Sex workers made it clear that criminalising clients increases the danger and stigma of sex work. They explained how existing kerb-crawling legislation robbed them of the time to check out clients, negotiate what services they would provide, forced them to work in more isolated areas, and caused them to work harder and take more risks to make the same money. As one put it:
To avoid the police, clients drive by and signal to follow them into a side street. As soon as I get to the car, I have to jump in. You get no chance to see who it is that is driving, I can’t really see his face, or check if he is drunk. I have to just hurry up and get in before the police come.
Within a few weeks the amendment had dropped without a vote.
The issue fizzled under the surface for a number of years, occasionally coming back up for debate. In 2016, the Conservative MP Fiona Bruce argued for a sex buyer law. Labour MP Sarah Champion did the same in 2018. In 2020, there was another call to crackdown on the platforms where sex workers advertise, led by Labour MP Diana Johnson.
In 2024, a new take on the issued emerged. Jess Phillips, the Labour MP for Birmingham at the time, tabled an amendment to the Criminal Justice Bill which proposed to redefine “prostitution for gain” as “sexual exploitation of an adult”. This sparked immediate outrage from sex workers, who reject being categorised as victims of exploitation regardless of how we name our own experience. We warned that this would criminalise as an exploiter anyone who associates with a sex worker. Prosecutions would undoubtably have increased.
The amendment fell, but the term “commercial sexual exploitation” has entered common parlance among organisations funded for VAWG (violence against women and girls) work. It is within the realm of possibility that this is because Jess Phillips, now minister for safeguarding and violence against women, holds the purse strings for some of the £157 million VAWG budget.

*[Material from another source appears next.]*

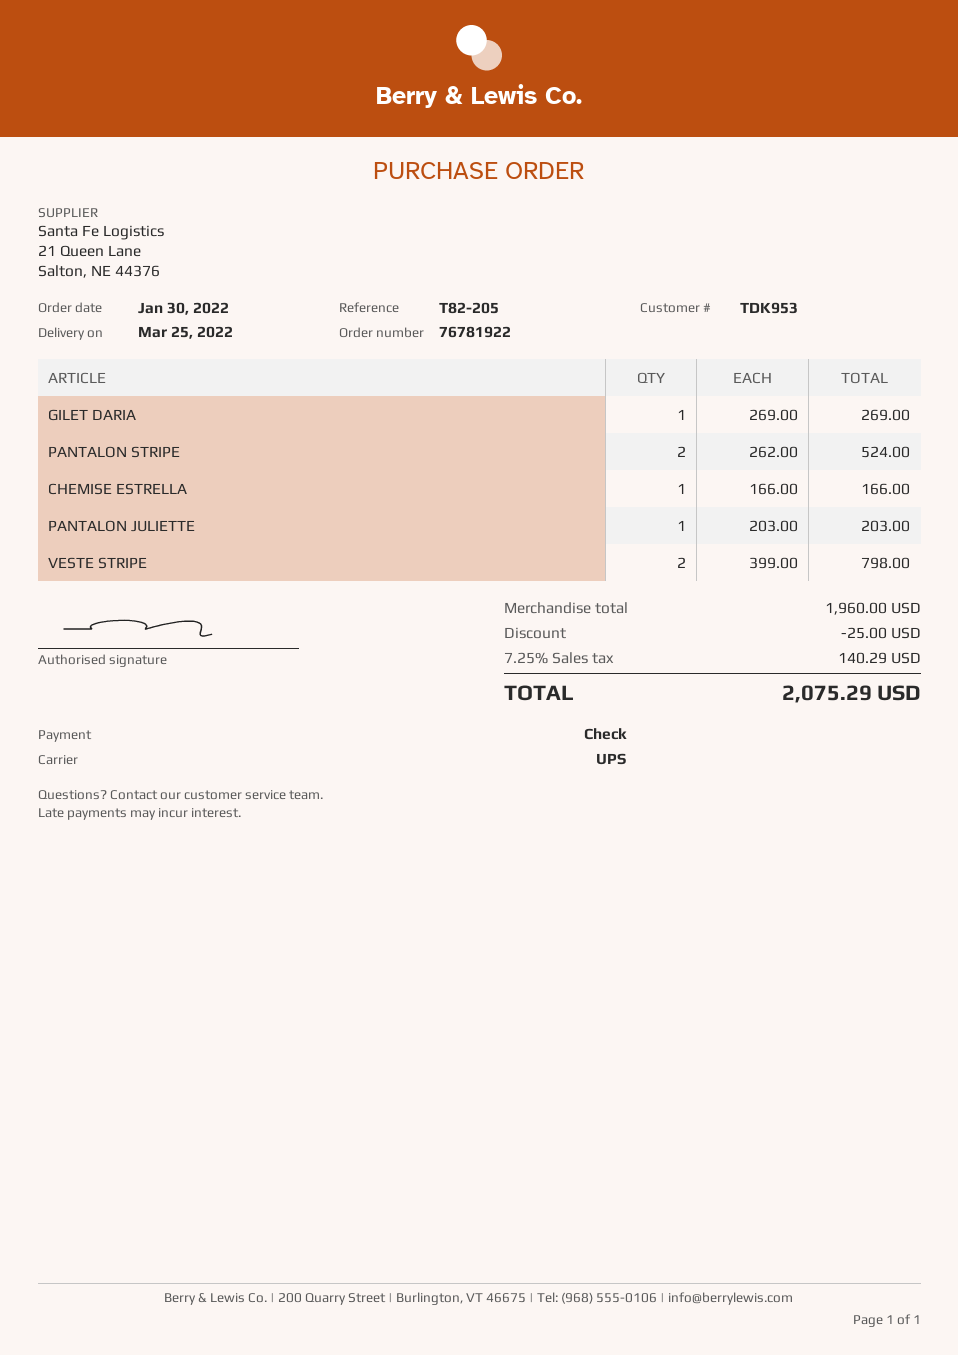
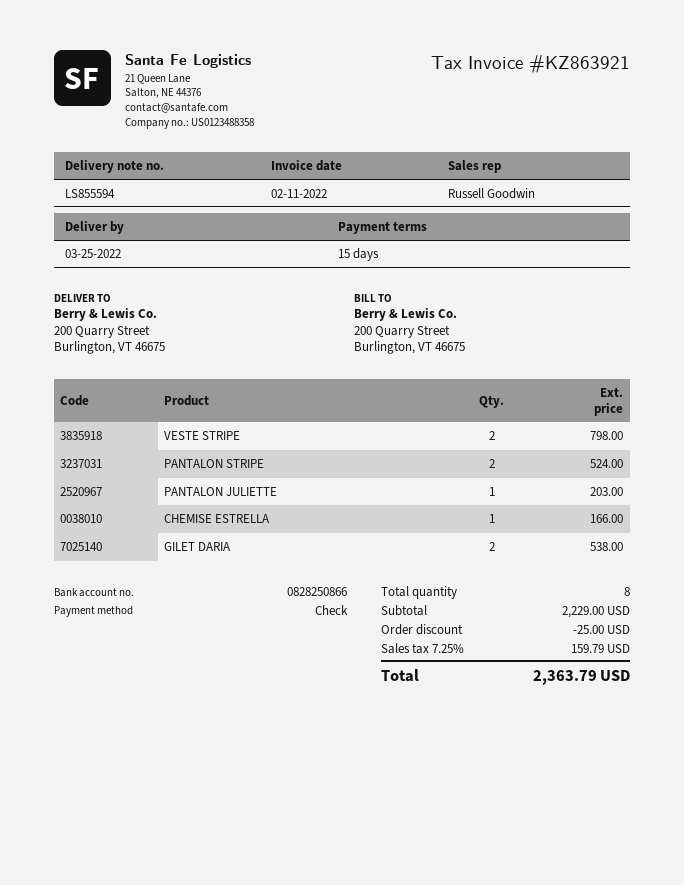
GILET DARIA: 1 for 269.00 -> 2 for 538.00
subtotal: 1960.00 -> 2229.00
tax: 7.25% = 140.29 -> 7.25% = 159.79
total: 2075.29 -> 2363.79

Now we have the Crime and Policing Bill 2025, where Antoniazzi’s (failed) amendments again attacked sex workers by characterising us as victims of exploitation in order to justify greater police powers and more repression.
Prostitution rates would fall off a cliff if every woman in this country had financial independence
All these attempts to criminalise clients have had the same end goal: to end prostitution through the back door. Why are MPs, many of whom are self-described feminists, so hell bent on shutting down one of the last remaining options that many women have for making a living? And why, if the objective is to reduce prostitution, don’t they focus on strengthening women’s hands and giving us more choices?
Ending women’s poverty, low benefits, disability discrimination, housing insecurity, lack of recognition for care responsibilities, and pay inequality – this is where the focus needs to be. We, the English Collective of Prostitutes, guarantee that prostitution rates would fall off a cliff if every woman in this country had financial independence and security. But making the work more dangerous while not even attempting to address these causal factors will only get more women hurt.
Antoniazzi made no mention of any of these issues when discussing her amendments. She also did not oppose the recent cuts to disability benefits in the heavily-criticised welfare bill, which is expected to push thousands more people into poverty.
It is horrifying to us that Labour women like Antoniazzi have cultivated a reputation as gender equality warriors, campaigning on established feminist issues like abortion and putting the “priority of the woman up front and centre”, yet go against the most basic feminist principle – that policies should be informed by the women most impacted by them.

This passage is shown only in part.